Oxetanes are copolymerized mainly with tetrahydrofuran (THF) to produce precursors of soft segments of polyurethanes (PUR), polyethers and polyamide elastomers. Particularly statistic copolymer of BCMO and THF is amorphous, tough rubber. Unhomopolymerizable derivatives of oxetane are able to copolymerize with homopolymerizable oxetanes. Most studied monomer in copolymerization problemstics have been BCMO. Also copolymers with thermoplastic elastomer behavior have been prepared.

== Applications ==
Polyoxetanes are engineering polymers. Only one oxetane polymer, derived from 3,3–bis(chloromethyl)oxetane (BCMO) had industrial application. It was available under trade mark Penton by Hercules, Inc. (USA) and Pentaplast (Russia). Main use were sterilizable goods because of relatively high heat-distortion temperature and low water absorption. BCMO is self extinguishing (because of chlorine atoms present in polymer chain) and is highly chemically resistant. It stands up to most organic solvents and strong alkali. It dissolves in strong acids, such as concentrated HNO_{3} or H_{2}SO_{4}. A typical number-average molecular weight range between 250 000 and 350 000 g/mol. It can be conventionally processed via injection moulding. Moulded goods exhibit low shrinkage and fantastic dimensional stability in general.

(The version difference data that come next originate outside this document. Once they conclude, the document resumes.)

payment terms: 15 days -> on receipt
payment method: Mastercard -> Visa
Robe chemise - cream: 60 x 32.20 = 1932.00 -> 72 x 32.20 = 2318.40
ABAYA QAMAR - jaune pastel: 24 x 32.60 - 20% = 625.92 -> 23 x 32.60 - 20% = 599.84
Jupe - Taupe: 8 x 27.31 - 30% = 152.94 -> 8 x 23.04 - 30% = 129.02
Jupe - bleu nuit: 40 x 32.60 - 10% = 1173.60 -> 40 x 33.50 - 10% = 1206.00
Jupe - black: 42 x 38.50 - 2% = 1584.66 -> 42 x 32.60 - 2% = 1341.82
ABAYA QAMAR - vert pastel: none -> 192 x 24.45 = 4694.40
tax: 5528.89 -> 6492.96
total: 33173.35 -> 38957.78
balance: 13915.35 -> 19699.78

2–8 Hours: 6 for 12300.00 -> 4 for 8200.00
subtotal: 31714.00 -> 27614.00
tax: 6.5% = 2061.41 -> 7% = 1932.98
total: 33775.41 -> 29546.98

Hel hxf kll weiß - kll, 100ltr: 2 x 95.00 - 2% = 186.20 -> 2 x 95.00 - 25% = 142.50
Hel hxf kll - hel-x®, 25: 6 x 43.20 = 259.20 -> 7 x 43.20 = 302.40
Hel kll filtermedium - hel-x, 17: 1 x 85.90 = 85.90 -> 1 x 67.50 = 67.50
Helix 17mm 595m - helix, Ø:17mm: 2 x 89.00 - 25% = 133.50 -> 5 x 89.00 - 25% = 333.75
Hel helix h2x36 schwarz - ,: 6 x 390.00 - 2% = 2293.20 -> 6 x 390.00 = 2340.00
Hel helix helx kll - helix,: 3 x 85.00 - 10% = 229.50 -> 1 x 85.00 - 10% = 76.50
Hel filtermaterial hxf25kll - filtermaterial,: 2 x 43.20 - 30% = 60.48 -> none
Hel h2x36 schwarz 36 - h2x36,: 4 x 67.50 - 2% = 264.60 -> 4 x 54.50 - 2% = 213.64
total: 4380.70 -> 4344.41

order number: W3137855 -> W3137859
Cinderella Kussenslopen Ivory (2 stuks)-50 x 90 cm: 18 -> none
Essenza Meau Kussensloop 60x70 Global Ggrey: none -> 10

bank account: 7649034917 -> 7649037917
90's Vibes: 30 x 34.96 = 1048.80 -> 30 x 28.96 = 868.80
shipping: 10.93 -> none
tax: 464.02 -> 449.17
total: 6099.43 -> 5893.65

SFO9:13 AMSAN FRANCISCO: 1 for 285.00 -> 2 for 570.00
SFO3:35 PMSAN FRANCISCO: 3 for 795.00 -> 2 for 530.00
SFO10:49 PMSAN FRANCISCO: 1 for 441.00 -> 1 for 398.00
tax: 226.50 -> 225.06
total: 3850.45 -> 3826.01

Examples of parts that can be constructed from costly PBCMO are bearings, valves, parts for fitting cables and electrical parts, etc. It is also a good anti-corrosive coating giving corrosive stability in chemical tanks. It can be used for desalination membranes. Perfluorinated oxetanes (–CF_{2}CF_{2}CF_{2}O–)_{n} where it can exhibit friction-reducing properties and also in gas separation membranes

Significant part of oxetanes are turned into polyoxetanes glycols and other polymeric materials.

=== Energetic polymers ===
By replacing hydrogen(s) in position 3 by electron deficient groups, energetic polymers can be prepared. Desired functional groups are ethyl (CH3–CH_{2}–), nitro (NO_{2}–) or 2-oxa-4,4-dinitropentyl (CH_{3}–C(NO_{2})_{2}–CH_{2}–O–CH_{2}–). Energetic polymers can be used as explosives and propellants or they are precursors for manufacturing of mentioned above. They burn with a great deal of smoke.